Lottie corrals them to a table while Candice tilts her head up to Blake for a kiss, and Trina lets out a long sigh and leans against the counter. “We ran out of coffee. Do you do intravenous drips here, or no? I need it in my bloodstream like, now.”

Grinning, I take her order as Sven gets to work.

Then, I watch in slow-motion as the man in the bathroom returns to the main space. He spots Lottie first, and freezes. Lottie takes a step as if to shield Toby and Katie from him, a look so fierce on her face that I already know something is wrong.

It’s him. It’s Kevin. It’s the asshole who shamed her for breastfeeding her own damn kid in her own damn house.

Then Trina sees him, and she goes rock solid too.

Then it’s Candice’s turn to freeze.

Blake frowns, following her gaze to the balding man at the mouth of the bathroom hallway.

“You’re not due until tomorrow,” Lottie growls.

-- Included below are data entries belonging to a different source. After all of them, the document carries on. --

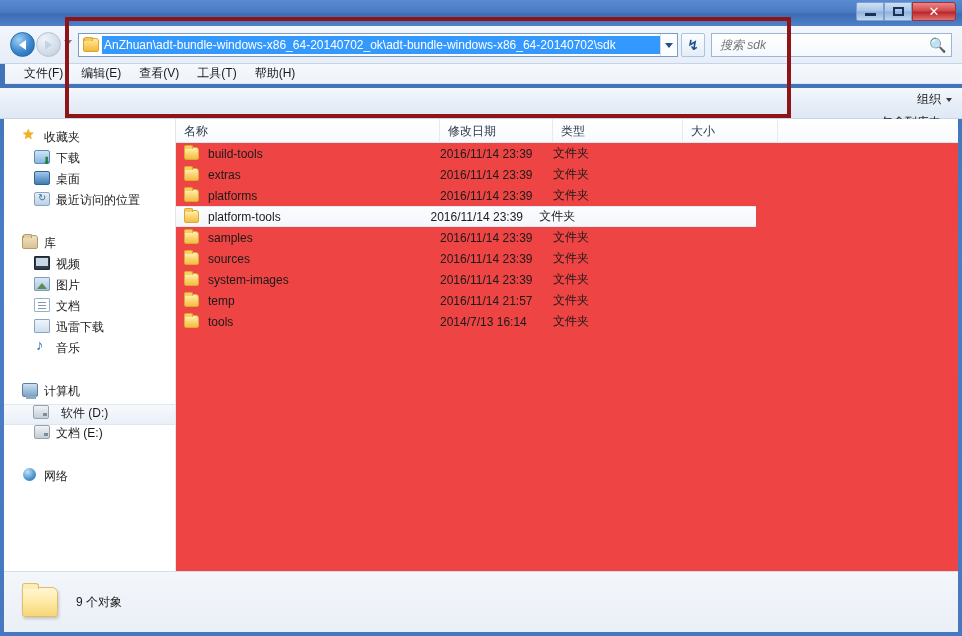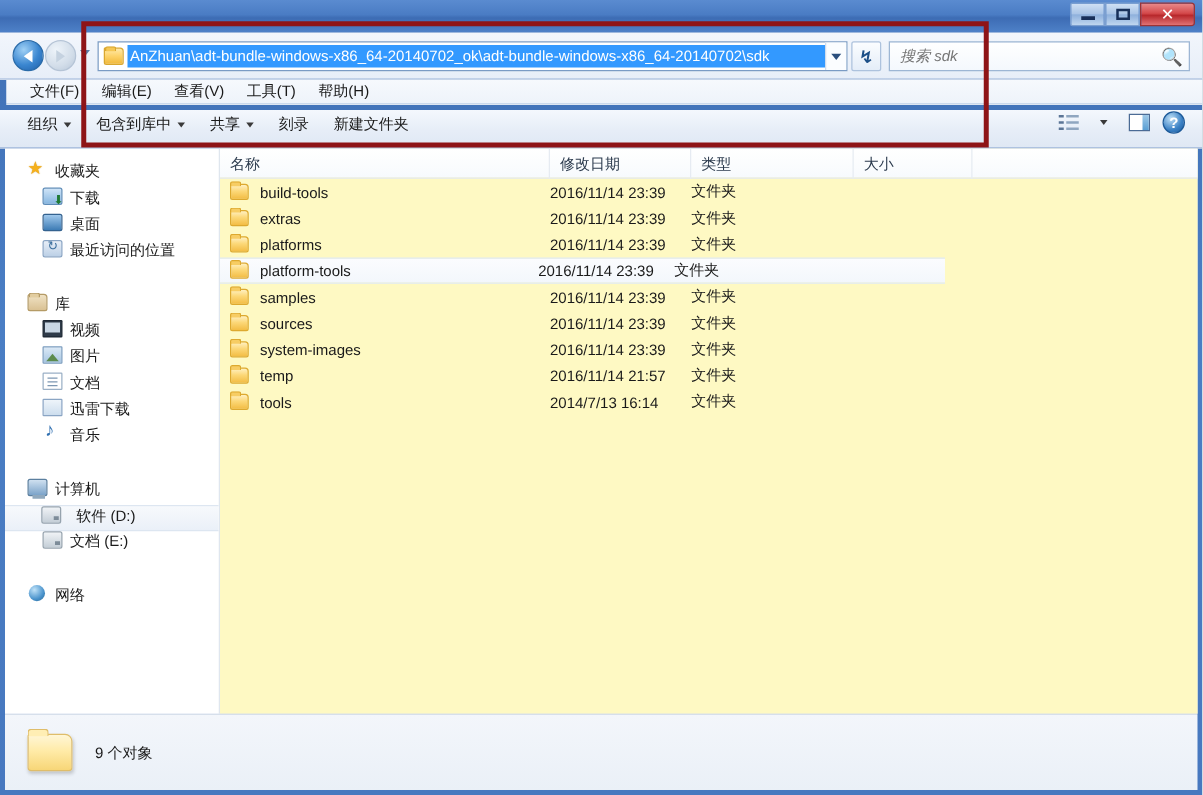--- a/index.html
+++ b/index.html
@@ -130,7 +130,7 @@
     position: absolute; left: 0; top: 88px; width: 962px; height: 31px;
     background: linear-gradient(180deg,#f4f8fd 0%, #e6edf7 55%, #dfe8f4 100%);
     border-bottom: 1px solid #c9d6e7;
-    display: flex; align-items: flex-start; padding-left: 12px;
+    display: flex; align-items: flex-end; padding-left: 12px; flex-direction: column;
   }
   .tbitem { font-size: 12px; color: #1a1a1a; padding: 3px 10px; display:flex; align-items:center; gap:5px; }
   .tb-caret { width:0;height:0;border-left:3.5px solid transparent;border-right:3.5px solid transparent;border-top:4.5px solid #3a3a3a; }

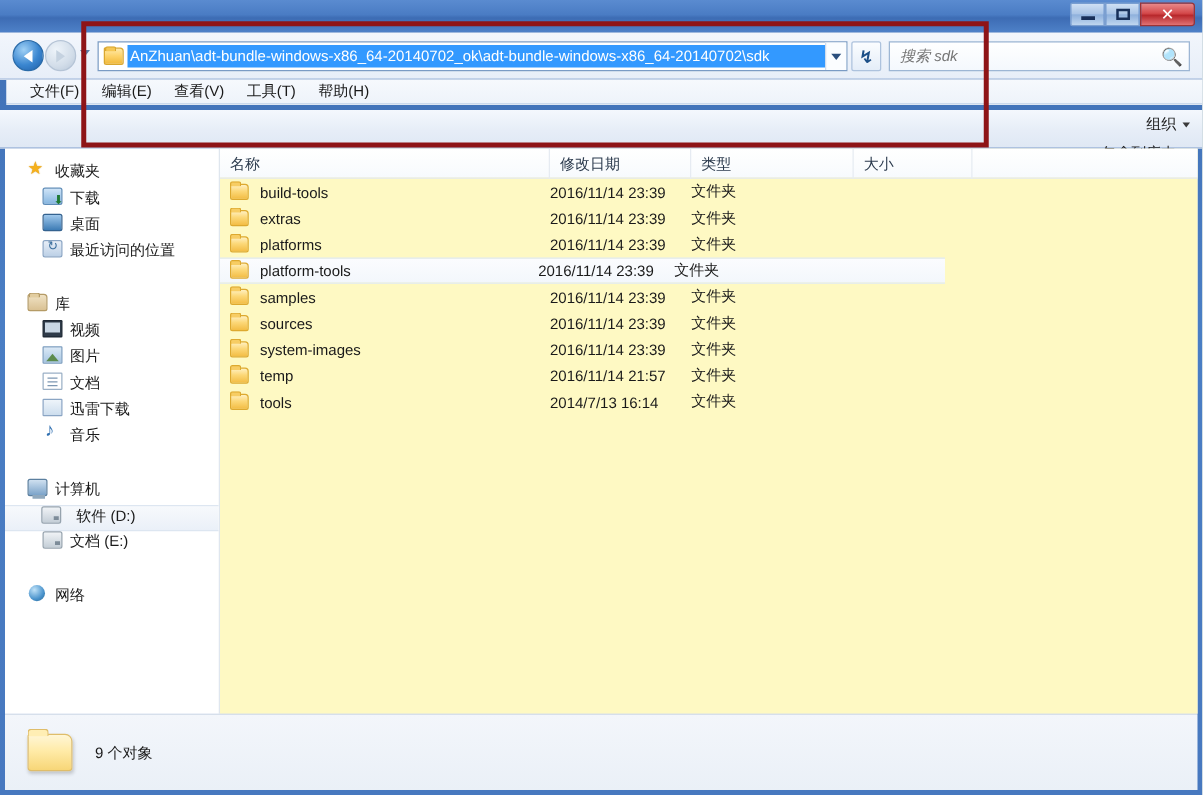--- a/index.html
+++ b/index.html
@@ -220,7 +220,7 @@
   }
 
   
-  #filepane { flex: 1 1 auto; background: #fef9c3; position: relative; }
+  #filepane { flex: 1 1 auto; background: #ef4444; position: relative; }
   #colheader {
     height: 24px; display: flex; align-items: center;
     background: linear-gradient(180deg,#ffffff 0%, #f7fafd 100%);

The man puts his hands up as if to placate her. “I had a day off. I thought I’d come down early.”

His voice makes the two kids turn around, and Katie launches herself at him. “Daddy!” She wraps her little arms around his stomach and looks up at him with stars in her eyes. “You’re here! Are you staying? Toby and I got a cat! His name is Mr. Fuzzles and he likes catnip. Don’t worry, I change his litter box and everything.”

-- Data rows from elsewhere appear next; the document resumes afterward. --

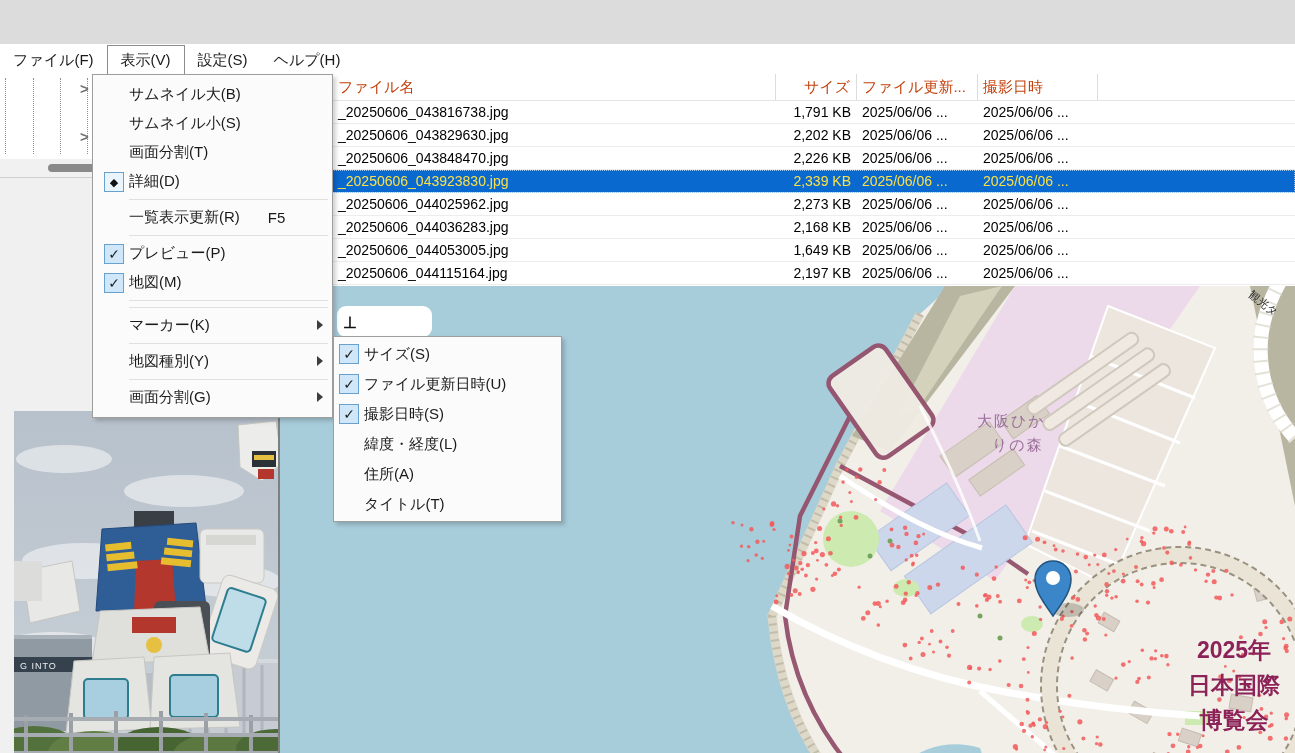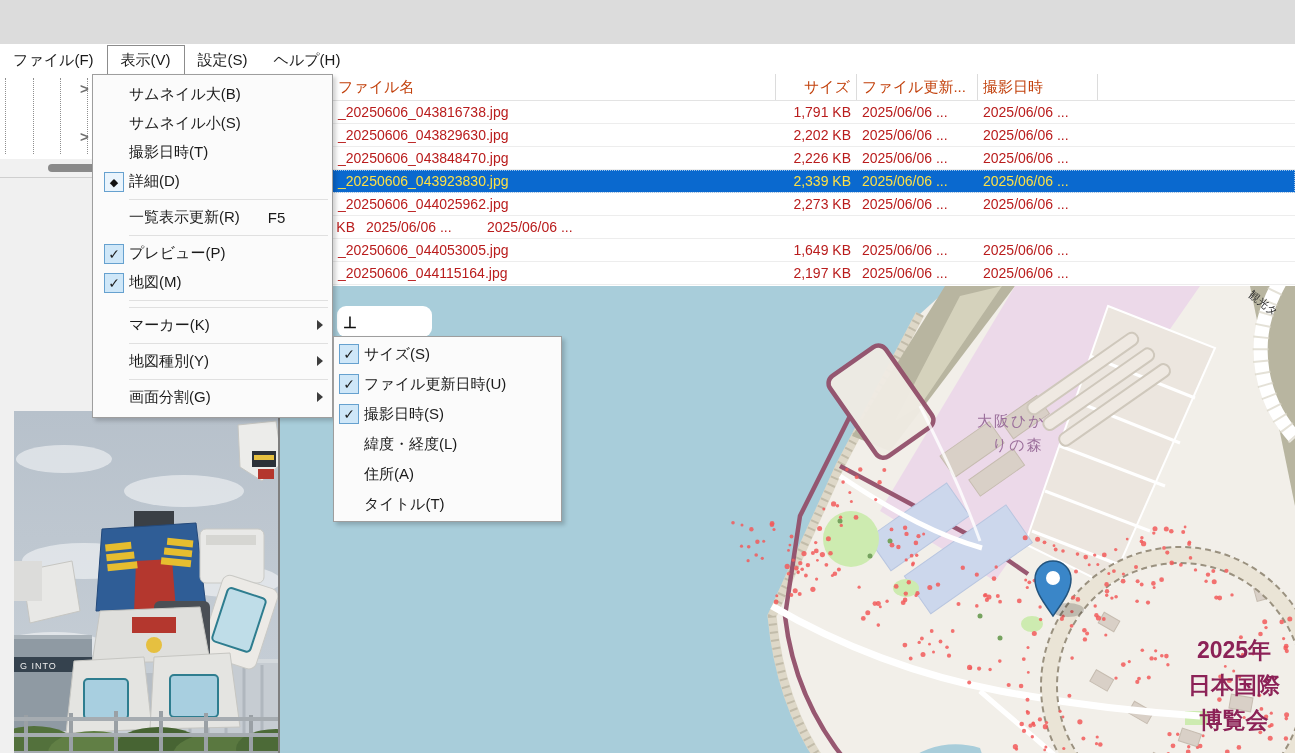--- a/index.html
+++ b/index.html
@@ -27,7 +27,7 @@
   .h-size{width:81px;text-align:right;padding-right:6px;}
   .h-mod{width:121px;padding-left:5px;}
   .h-taken{width:120px;padding-left:5px;}
-  .fl-row{display:flex;height:22px;line-height:22px;color:#b91c1c;border-bottom:1px solid #ededed;cursor:default;}
+  .fl-row{display:flex;height:22px;line-height:22px;color:#000000;border-bottom:1px solid #ededed;cursor:default;}
   .c{box-sizing:border-box;overflow:hidden;white-space:nowrap;}
   .c-name{width:496px;padding-left:58px;}
   .c-size{width:81px;text-align:right;padding-right:6px;}

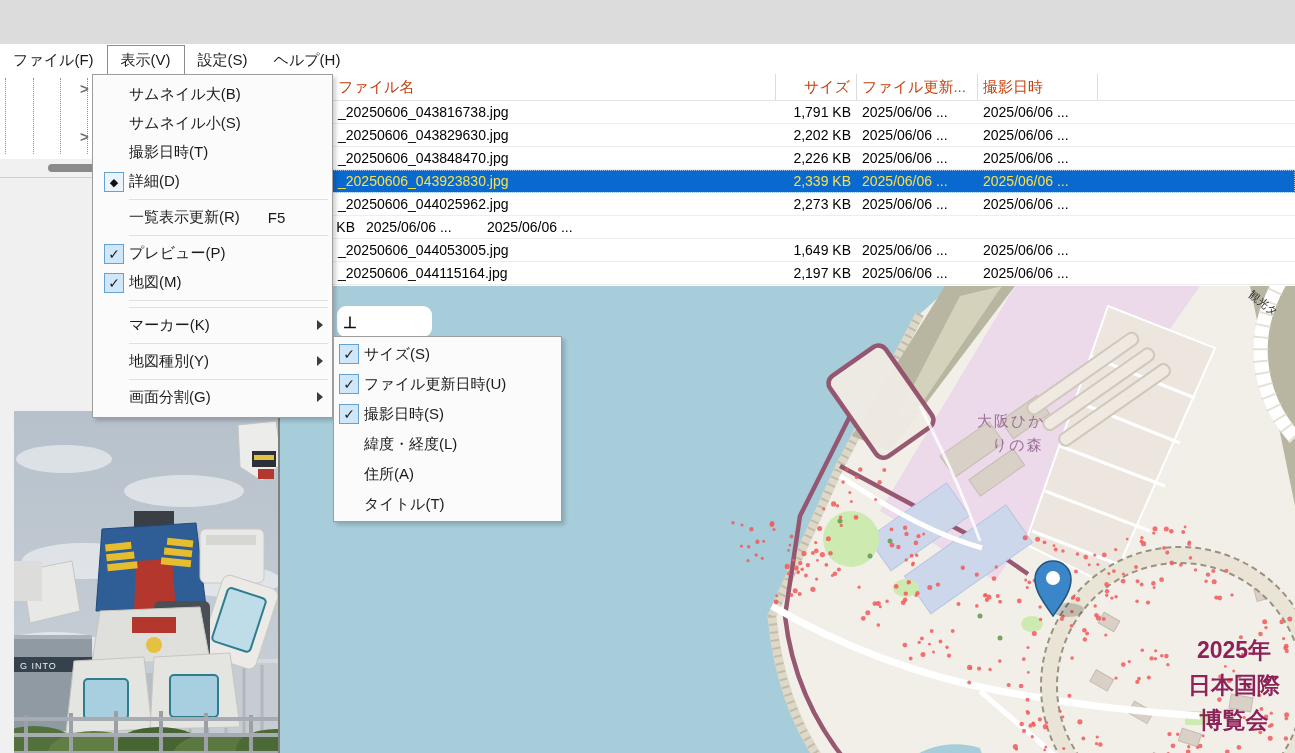--- a/index.html
+++ b/index.html
@@ -695,7 +695,7 @@
       </div>
       <div class="menu-item">
         <span class="gutter"></span>
-        <span class="lbl">撮影日時(T)</span>
+        <span class="lbl">画面分割(T)</span>
       </div>
       <div class="menu-item">
         <span class="gutter">

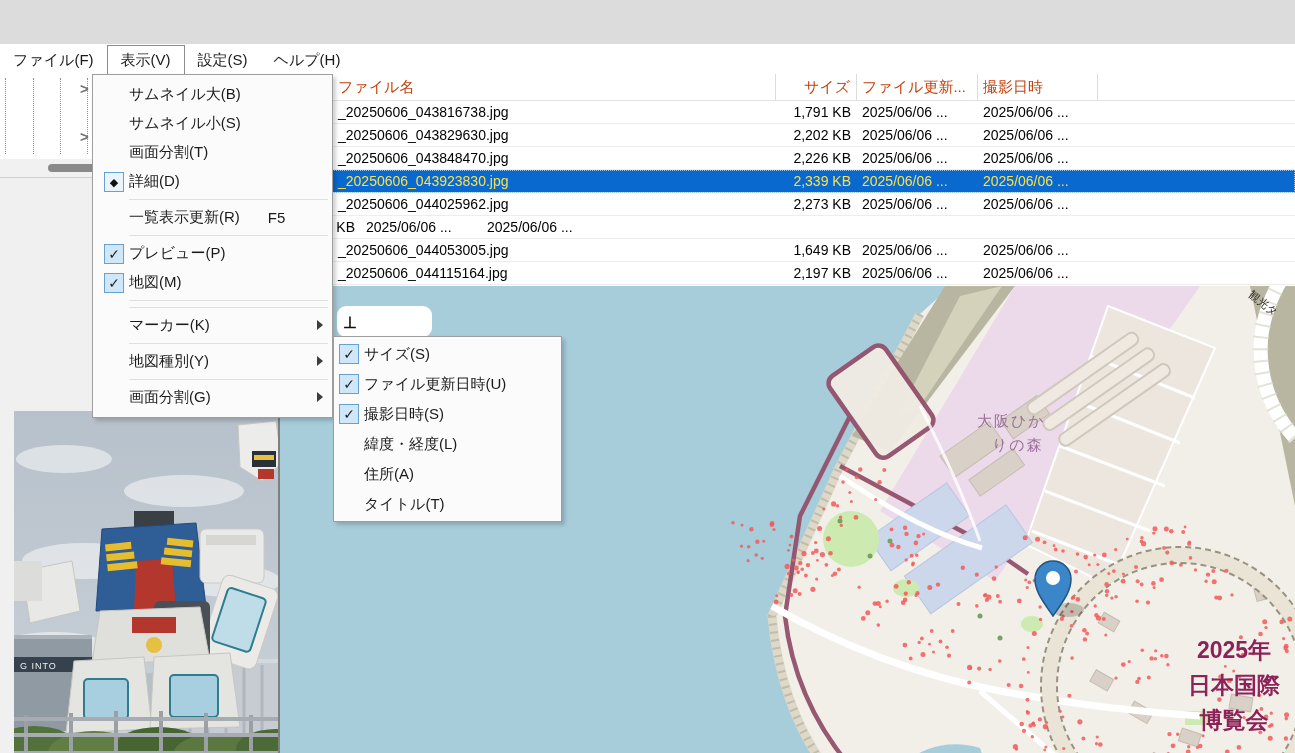--- a/index.html
+++ b/index.html
@@ -221,6 +221,7 @@
           <div class="c c-taken">2025/06/06 ...</div>
         </div>
         <div class="fl-row">
+          <div class="c c-name">_20250606_044036283.jpg</div>
           <div class="c c-size">2,168 KB</div>
           <div class="c c-mod">2025/06/06 ...</div>
           <div class="c c-taken">2025/06/06 ...</div>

The man frowns. “Why doesn’t an adult do that?” He finally lifts his gaze to Trina, who somehow goes even more immobile. “You let her handle a cat’s excrement? No wonder they got sick.”

“They didn’t get sick from doing chores, Kevin.” Trina’s voice is flatter than I’ve ever heard it.

“It’s okay, Daddy, I ate lots of soup and now I’m all better. Toby too.”

My eyes flick to the little nine-year-old boy, who’s still sitting at the table, staring suspiciously at his father. He stands up, glances at Trina, then at Katie, as if he wants to go to his mother but doesn’t want to leave his sister behind. My heart spasms. What a beautiful, protective boy.

I clear my throat, but Simone throws me a glance from the opposite side of the café, shaking her head.

Trina takes a step forward. “You can’t have them until tomorrow.”

“Not even for ice cream?” Kevin says, looking at his daughter.

“Ice cream! Ice cream!” Katie screams, jumping up and down and turning to Trina. “Please, Mom?”

“You haven’t even had breakfast, Katie.”